Break the Silence is not BTS’s first docuseries and surely won’t be the last. As someone who has spent a considerable amount of time studying Western boy bands, and now, as someone immensely curious about how the K-pop industry takes ideas laid forth by the Motowns and One Directions of the world and builds upon them, I feel late to the party. Everyone else who fancies themselves a music industry professional should, too. There’s a difference between being well-aware of BTS’s total ubiquity—how they offer unprecedented access to their fans through live streams, social media, television shows, “untact concerts” (the K-pop phenomenon of live-streamed concerts during covid-19 social distancing protocols, and beyond), and how they’ve managed to secure unprecedented global success without leaning into cheap crossover behavior. It’s not something that can be explained in a single viewing of a single series, but Break the Silence does illustrate an evolving relationship between boy band and diehard boy band fan. Everything BTS does feels new because in many ways, and for most Western audiences who’ve grown accustomed to being marketed towards in a formulaic way, it is.
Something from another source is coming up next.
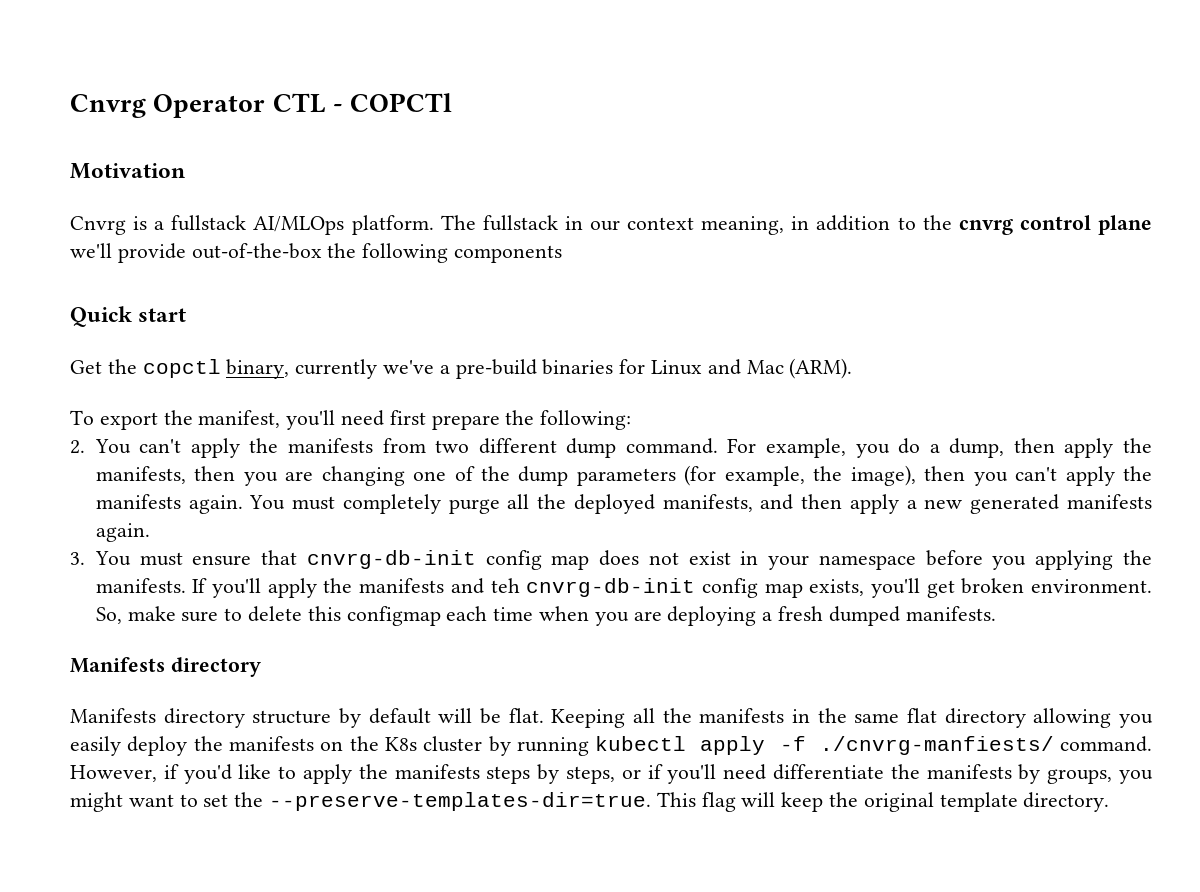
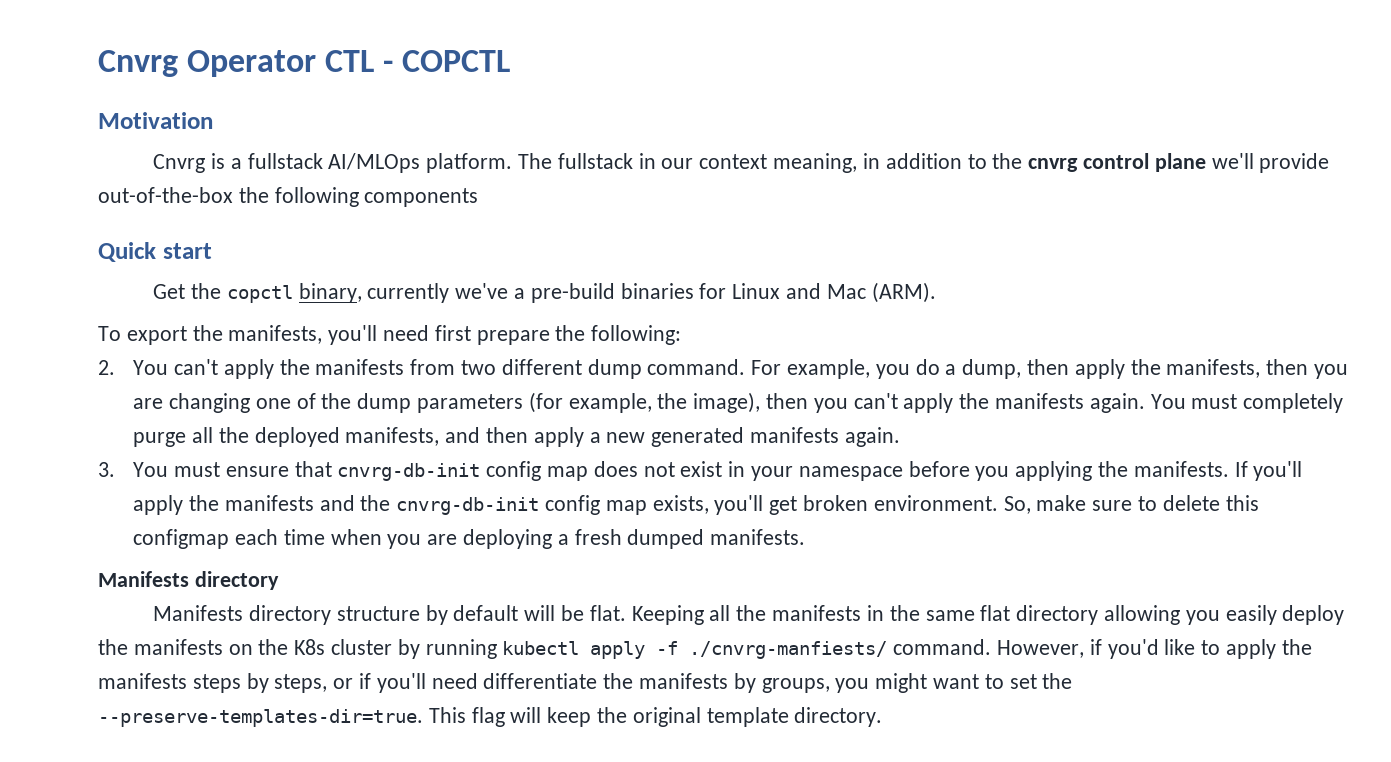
[350,93,453,112] COPCTl -> [402,50,511,72] COPCTL
[198,410,281,428] manifest, -> [228,325,323,344] manifests,
[490,578,520,593] teh -> [360,495,391,511] the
By extension, so is Break the Silence.Given that they’re the biggest group on the planet, you’d think there’d be more discussion on how BTS has developed new avenues for monetization and success, which I suppose speaks more to the devaluation of music journalists around the world than anything else—but I do wonder how something like WeVerse will pop up for Western artists and who will be credited. Break the Silence is a brilliant business, but more importantly, it’s an unrivaled fan service. And when it is inevitably mimicked by Taylor Swift or Ariana Grande or a teen pop artist, I hope the history isn’t lost in translation.